== TRY IT ==
All of the entries below should be copied exactly as they appear.

== DATASET ==
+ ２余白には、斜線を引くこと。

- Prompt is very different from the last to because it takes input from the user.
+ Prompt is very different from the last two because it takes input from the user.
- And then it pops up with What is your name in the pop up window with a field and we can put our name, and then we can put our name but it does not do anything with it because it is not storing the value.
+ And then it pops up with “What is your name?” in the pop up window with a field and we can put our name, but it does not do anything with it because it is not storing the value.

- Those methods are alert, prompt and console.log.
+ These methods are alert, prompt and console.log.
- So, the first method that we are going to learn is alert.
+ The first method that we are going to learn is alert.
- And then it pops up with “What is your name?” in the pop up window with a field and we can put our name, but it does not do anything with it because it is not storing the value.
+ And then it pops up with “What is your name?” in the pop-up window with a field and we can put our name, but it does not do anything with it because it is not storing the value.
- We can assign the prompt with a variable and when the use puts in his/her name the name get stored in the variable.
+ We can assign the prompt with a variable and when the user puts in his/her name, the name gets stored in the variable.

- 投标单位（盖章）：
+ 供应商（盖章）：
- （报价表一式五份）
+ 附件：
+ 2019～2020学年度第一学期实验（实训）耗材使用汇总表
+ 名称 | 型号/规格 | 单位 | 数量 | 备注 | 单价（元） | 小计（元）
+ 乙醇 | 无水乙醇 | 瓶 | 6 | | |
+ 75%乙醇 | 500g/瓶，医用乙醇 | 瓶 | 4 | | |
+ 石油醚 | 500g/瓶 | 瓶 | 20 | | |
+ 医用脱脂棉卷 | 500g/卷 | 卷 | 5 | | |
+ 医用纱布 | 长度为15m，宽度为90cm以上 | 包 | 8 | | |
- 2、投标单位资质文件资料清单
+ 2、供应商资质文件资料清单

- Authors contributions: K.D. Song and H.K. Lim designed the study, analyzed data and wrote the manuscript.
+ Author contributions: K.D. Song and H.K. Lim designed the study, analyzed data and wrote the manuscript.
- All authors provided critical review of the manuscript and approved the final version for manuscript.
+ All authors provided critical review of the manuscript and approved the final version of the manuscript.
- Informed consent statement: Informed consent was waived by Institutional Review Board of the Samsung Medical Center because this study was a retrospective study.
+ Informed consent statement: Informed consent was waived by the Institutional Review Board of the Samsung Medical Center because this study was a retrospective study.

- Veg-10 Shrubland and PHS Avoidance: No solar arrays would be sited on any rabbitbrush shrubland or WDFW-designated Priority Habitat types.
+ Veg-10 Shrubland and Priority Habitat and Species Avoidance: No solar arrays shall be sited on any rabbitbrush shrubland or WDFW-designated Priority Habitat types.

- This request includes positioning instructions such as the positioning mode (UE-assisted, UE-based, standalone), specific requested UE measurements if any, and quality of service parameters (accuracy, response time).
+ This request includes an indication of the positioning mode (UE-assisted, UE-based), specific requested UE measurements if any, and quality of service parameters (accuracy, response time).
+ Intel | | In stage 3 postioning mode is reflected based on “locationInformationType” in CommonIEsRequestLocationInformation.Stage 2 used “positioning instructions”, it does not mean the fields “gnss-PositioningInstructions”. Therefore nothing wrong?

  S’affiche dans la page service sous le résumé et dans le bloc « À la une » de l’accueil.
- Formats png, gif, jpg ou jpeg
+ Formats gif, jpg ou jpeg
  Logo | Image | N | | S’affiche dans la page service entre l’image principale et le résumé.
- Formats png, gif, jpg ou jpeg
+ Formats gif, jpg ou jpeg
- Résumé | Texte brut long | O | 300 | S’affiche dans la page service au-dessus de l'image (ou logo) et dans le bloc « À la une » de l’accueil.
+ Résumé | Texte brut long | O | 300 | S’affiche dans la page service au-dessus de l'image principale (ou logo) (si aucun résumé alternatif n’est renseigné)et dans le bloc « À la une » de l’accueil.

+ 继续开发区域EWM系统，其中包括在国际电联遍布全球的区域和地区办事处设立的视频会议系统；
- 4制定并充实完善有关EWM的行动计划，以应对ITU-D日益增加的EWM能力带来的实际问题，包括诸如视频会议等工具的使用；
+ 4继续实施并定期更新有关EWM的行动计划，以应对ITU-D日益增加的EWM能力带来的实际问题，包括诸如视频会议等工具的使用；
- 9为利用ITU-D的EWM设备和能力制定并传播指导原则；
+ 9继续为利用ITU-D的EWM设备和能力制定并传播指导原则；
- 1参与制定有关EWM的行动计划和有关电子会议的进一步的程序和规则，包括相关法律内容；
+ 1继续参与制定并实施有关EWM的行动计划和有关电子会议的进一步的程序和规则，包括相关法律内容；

== FINISHED EXERCISE ==
+ ２余白には、斜線を引くこと。

- Prompt is very different from the last to because it takes input from the user.
+ Prompt is very different from the last two because it takes input from the user.
- And then it pops up with What is your name in the pop up window with a field and we can put our name, and then we can put our name but it does not do anything with it because it is not storing the value.
+ And then it pops up with “What is your name?” in the pop up window with a field and we can put our name, but it does not do anything with it because it is not storing the value.

- Those methods are alert, prompt and console.log.
+ These methods are alert, prompt and console.log.
- So, the first method that we are going to learn is alert.
+ The first method that we are going to learn is alert.
- And then it pops up with “What is your name?” in the pop up window with a field and we can put our name, but it does not do anything with it because it is not storing the value.
+ And then it pops up with “What is your name?” in the pop-up window with a field and we can put our name, but it does not do anything with it because it is not storing the value.
- We can assign the prompt with a variable and when the use puts in his/her name the name get stored in the variable.
+ We can assign the prompt with a variable and when the user puts in his/her name, the name gets stored in the variable.

- 投标单位（盖章）：
+ 供应商（盖章）：
- （报价表一式五份）
+ 附件：
+ 2019～2020学年度第一学期实验（实训）耗材使用汇总表
+ 名称 | 型号/规格 | 单位 | 数量 | 备注 | 单价（元） | 小计（元）
+ 乙醇 | 无水乙醇 | 瓶 | 6 | | |
+ 75%乙醇 | 500g/瓶，医用乙醇 | 瓶 | 4 | | |
+ 石油醚 | 500g/瓶 | 瓶 | 20 | | |
+ 医用脱脂棉卷 | 500g/卷 | 卷 | 5 | | |
+ 医用纱布 | 长度为15m，宽度为90cm以上 | 包 | 8 | | |
- 2、投标单位资质文件资料清单
+ 2、供应商资质文件资料清单

- Authors contributions: K.D. Song and H.K. Lim designed the study, analyzed data and wrote the manuscript.
+ Author contributions: K.D. Song and H.K. Lim designed the study, analyzed data and wrote the manuscript.
- All authors provided critical review of the manuscript and approved the final version for manuscript.
+ All authors provided critical review of the manuscript and approved the final version of the manuscript.
- Informed consent statement: Informed consent was waived by Institutional Review Board of the Samsung Medical Center because this study was a retrospective study.
+ Informed consent statement: Informed consent was waived by the Institutional Review Board of the Samsung Medical Center because this study was a retrospective study.

- Veg-10 Shrubland and PHS Avoidance: No solar arrays would be sited on any rabbitbrush shrubland or WDFW-designated Priority Habitat types.
+ Veg-10 Shrubland and Priority Habitat and Species Avoidance: No solar arrays shall be sited on any rabbitbrush shrubland or WDFW-designated Priority Habitat types.

- This request includes positioning instructions such as the positioning mode (UE-assisted, UE-based, standalone), specific requested UE measurements if any, and quality of service parameters (accuracy, response time).
+ This request includes an indication of the positioning mode (UE-assisted, UE-based), specific requested UE measurements if any, and quality of service parameters (accuracy, response time).
+ Intel | | In stage 3 postioning mode is reflected based on “locationInformationType” in CommonIEsRequestLocationInformation.Stage 2 used “positioning instructions”, it does not mean the fields “gnss-PositioningInstructions”. Therefore nothing wrong?

  S’affiche dans la page service sous le résumé et dans le bloc « À la une » de l’accueil.
- Formats png, gif, jpg ou jpeg
+ Formats gif, jpg ou jpeg
  Logo | Image | N | | S’affiche dans la page service entre l’image principale et le résumé.
- Formats png, gif, jpg ou jpeg
+ Formats gif, jpg ou jpeg
- Résumé | Texte brut long | O | 300 | S’affiche dans la page service au-dessus de l'image (ou logo) et dans le bloc « À la une » de l’accueil.
+ Résumé | Texte brut long | O | 300 | S’affiche dans la page service au-dessus de l'image principale (ou logo) (si aucun résumé alternatif n’est renseigné)et dans le bloc « À la une » de l’accueil.

+ 继续开发区域EWM系统，其中包括在国际电联遍布全球的区域和地区办事处设立的视频会议系统；
- 4制定并充实完善有关EWM的行动计划，以应对ITU-D日益增加的EWM能力带来的实际问题，包括诸如视频会议等工具的使用；
+ 4继续实施并定期更新有关EWM的行动计划，以应对ITU-D日益增加的EWM能力带来的实际问题，包括诸如视频会议等工具的使用；
- 9为利用ITU-D的EWM设备和能力制定并传播指导原则；
+ 9继续为利用ITU-D的EWM设备和能力制定并传播指导原则；
- 1参与制定有关EWM的行动计划和有关电子会议的进一步的程序和规则，包括相关法律内容；
+ 1继续参与制定并实施有关EWM的行动计划和有关电子会议的进一步的程序和规则，包括相关法律内容；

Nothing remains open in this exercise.